Standard deviation is a statistical measure of volatility. As currency market is highly volatile than others, the Forex traders should analyze the volatility in the currency movement. The only measure of volatility is derived by the standard deviation.
Standard Deviation can also be used with other oscillators.
There is only one parameter in calculation of standard deviation which is the number of periods. By default it comes as 20-periods. Forex Trader can make shift of 20 to 10 for intraday to 50 for positional call.
There is also option to use SMA, EMA ,smoothed and Linear weight-age. It is recommended to apply EMA for Intraday position as it more concentrates upon current price movement.
Standard Deviation Calculation:
It is derived by calculating n-period simple moving average of the currency price (i.e., the closing price) summing the squares of the difference between currency closing price and its moving average over each of the preceding n-time periods, dividing this sum by n, and then calculate the square root of this result.
= √∑(Close price- n-period SMA/EMA of close price)2/n
n = number of time periods
SMA = Simple moving average.
EMA = Exponential Moving Average.
Screen short of Standard Deviation in Meta-trader:
One needs to go on Navigator to oscillator and select standard Deviation.
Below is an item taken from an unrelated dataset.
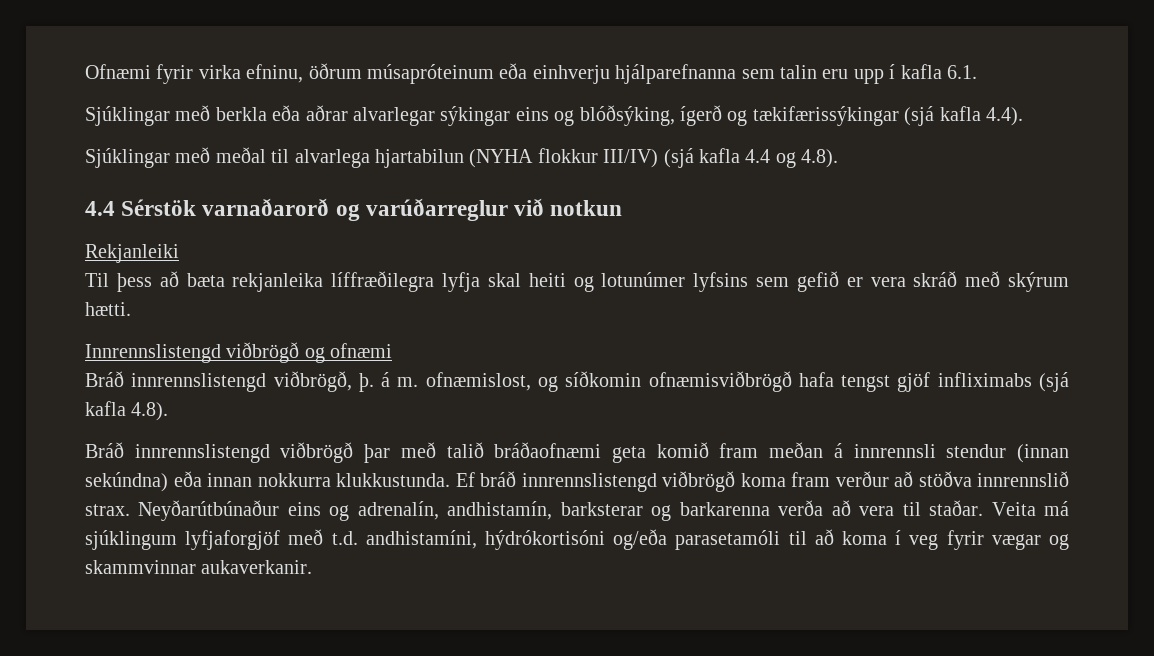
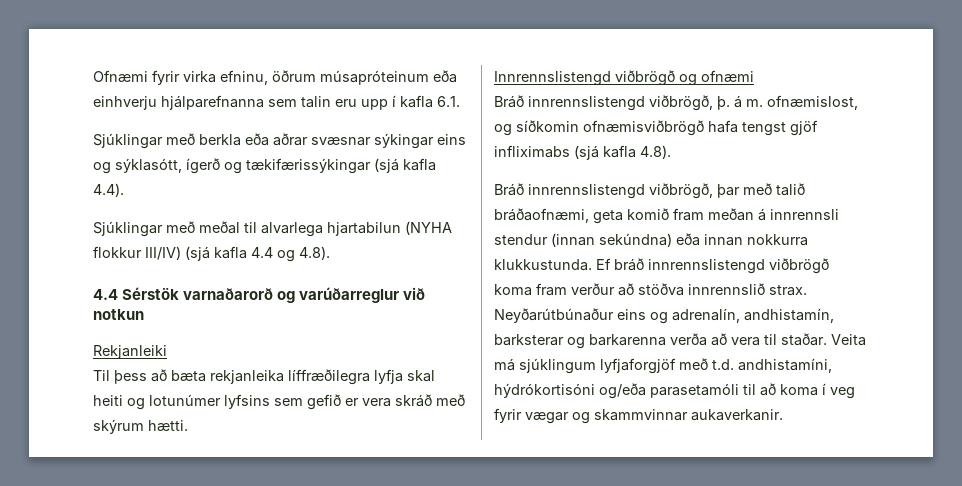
- Sjúklingar með berkla eða aðrar alvarlegar sýkingar eins og blóðsýking, ígerð og tækifærissýkingar (sjá kafla 4.4).
+ Sjúklingar með berkla eða aðrar svæsnar sýkingar eins og sýklasótt, ígerð og tækifærissýkingar (sjá kafla 4.4).
- Bráð innrennslistengd viðbrögð þar með talið bráðaofnæmi geta komið fram meðan á innrennsli stendur (innan sekúndna) eða innan nokkurra klukkustunda.
+ Bráð innrennslistengd viðbrögð, þar með talið bráðaofnæmi, geta komið fram meðan á innrennsli stendur (innan sekúndna) eða innan nokkurra klukkustunda.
In above Diagram period by default is showing 10 Days and Methodology is Simple.
Standard Deviation Interpretation:
High standard deviation values occur when the closing price and average closing price differ considerably. Similarly low standard deviation values occur when prices are stable.
Major tops are accompanied with high volatility as investor struggle with both euphoria and fear. Thus sell signal is indicated when standard deviation is at its peak, indicating the market is rapidly rising due to emotions and will fall in the future. Thus the Forex Trader should avoid long position in currency and look forward to trade in opposite direction.
Major bottoms are expected to be calmer as investors have few expectation of profit. Thus a buy signal is indicated as the standard deviation is at its low indicating lull in the volatility. Thus Forex trader should take fresh long position in the currency.
In Fig. the tops and bottoms of standard deviation are indicating buy/sell signal. A Forex trader can eliminate the risk of higher volatility while taking help of standard deviation. A panic sell off in the market create a oversell zone and Forex traders should quick enough to judge these signals to trade in the opposite direction. Though this shows more of a contrarian view point of the trader. A Forex trader should judge whether the sudden ups and down are mere the emotion led movements or they are really been the some technical factors influencing the currency price movement.